ACTIVITY ▸ Keep the images out while you retype all of the data exactly.

DATA SUPPLIED ▸
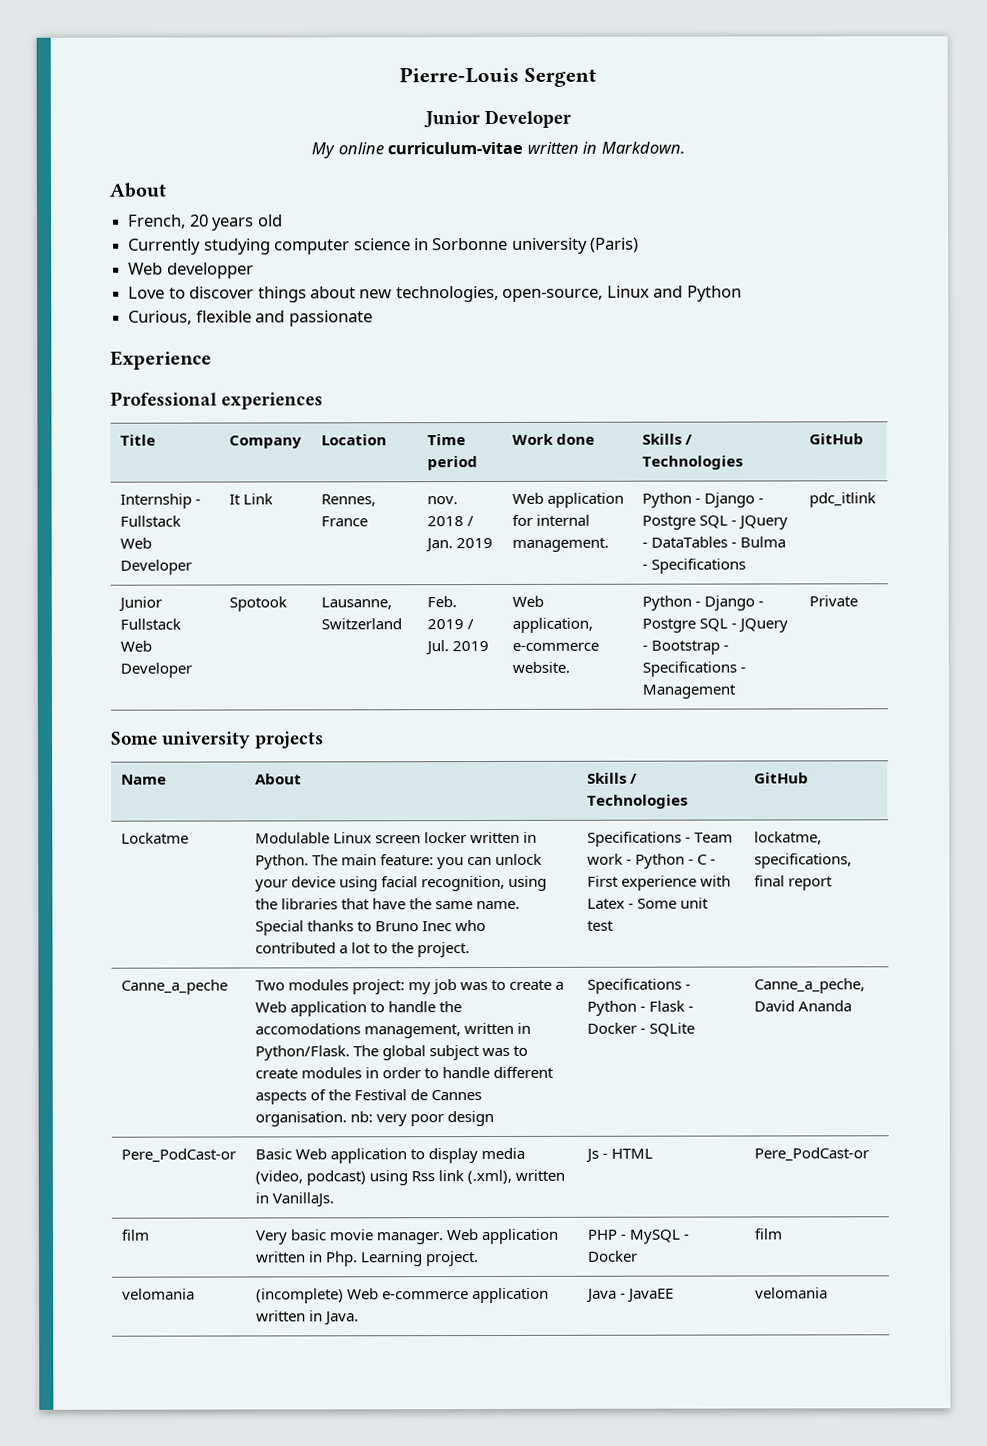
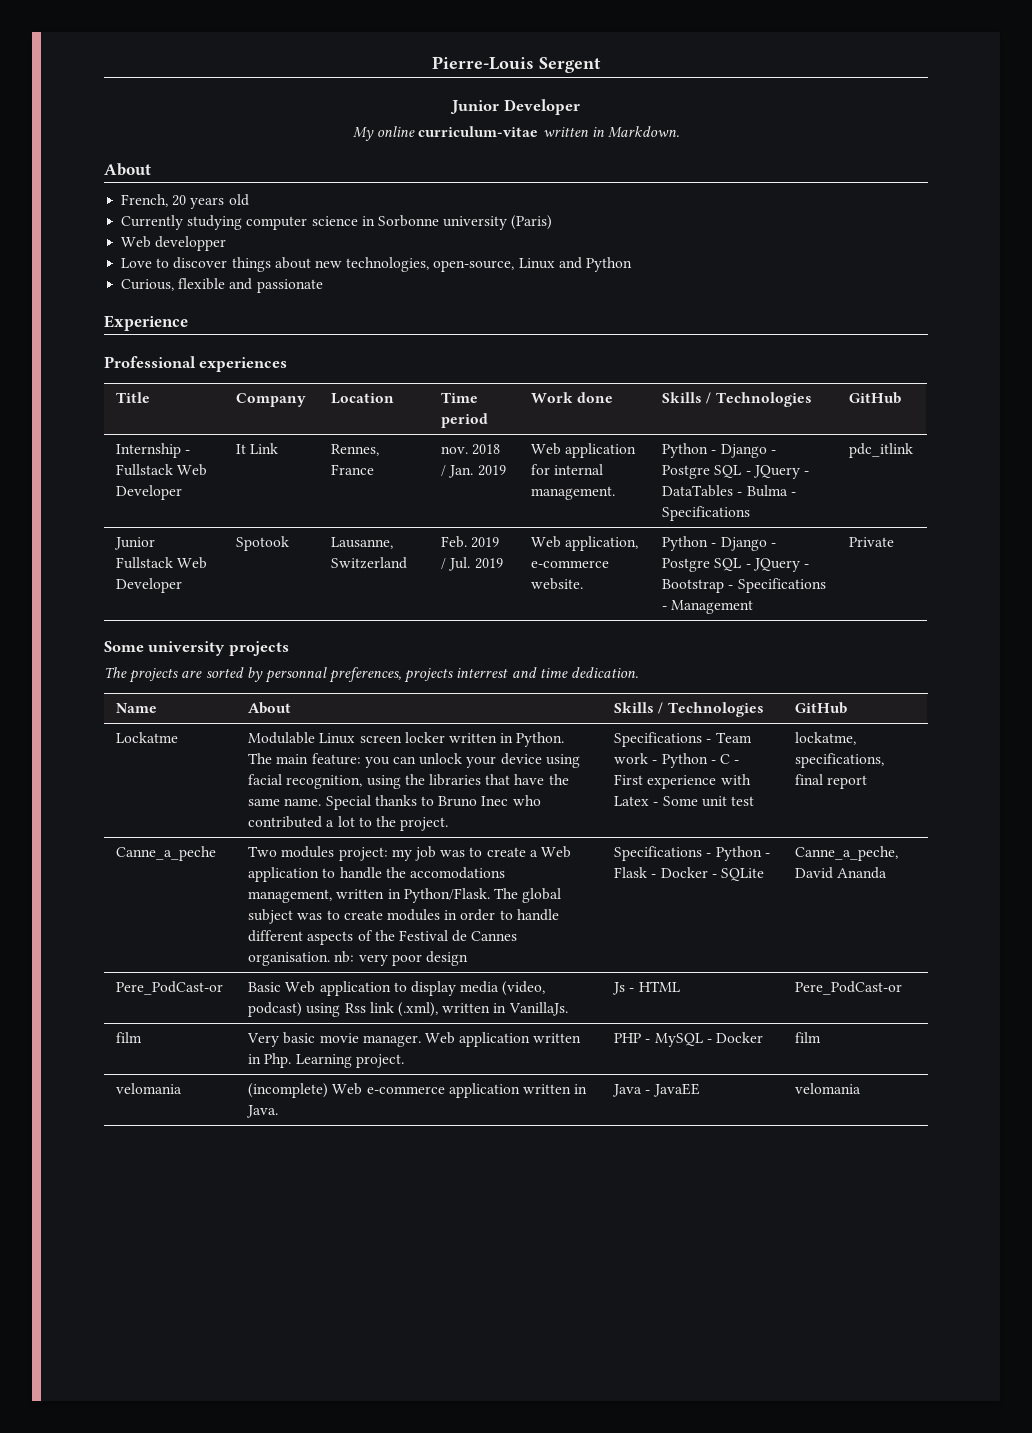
+ The projects are sorted by personnal preferences, projects interrest and time dedication.

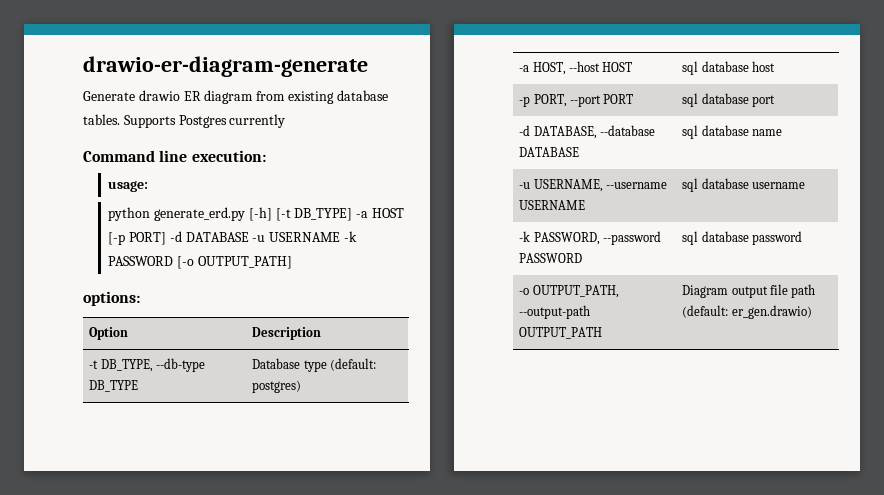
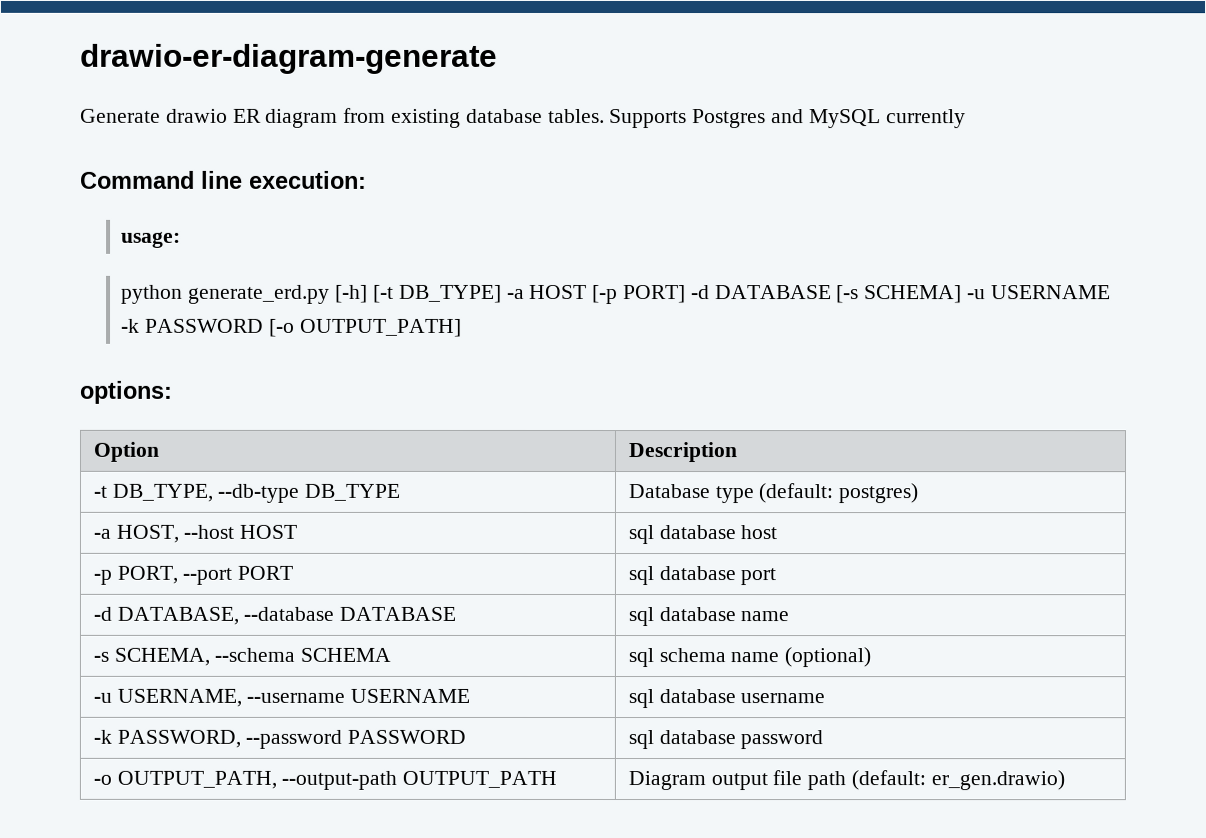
- Supports Postgres currently
+ Supports Postgres and MySQL currently
- python generate_erd.py [-h] [-t DB_TYPE] -a HOST [-p PORT] -d DATABASE -u USERNAME -k PASSWORD [-o OUTPUT_PATH]
+ python generate_erd.py [-h] [-t DB_TYPE] -a HOST [-p PORT] -d DATABASE [-s SCHEMA] -u USERNAME -k PASSWORD [-o OUTPUT_PATH]
+ -s SCHEMA, --schema SCHEMA | sql schema name (optional)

EXERCISE RESPONSE ▸
+ The projects are sorted by personnal preferences, projects interrest and time dedication.

- Supports Postgres currently
+ Supports Postgres and MySQL currently
- python generate_erd.py [-h] [-t DB_TYPE] -a HOST [-p PORT] -d DATABASE -u USERNAME -k PASSWORD [-o OUTPUT_PATH]
+ python generate_erd.py [-h] [-t DB_TYPE] -a HOST [-p PORT] -d DATABASE [-s SCHEMA] -u USERNAME -k PASSWORD [-o OUTPUT_PATH]
+ -s SCHEMA, --schema SCHEMA | sql schema name (optional)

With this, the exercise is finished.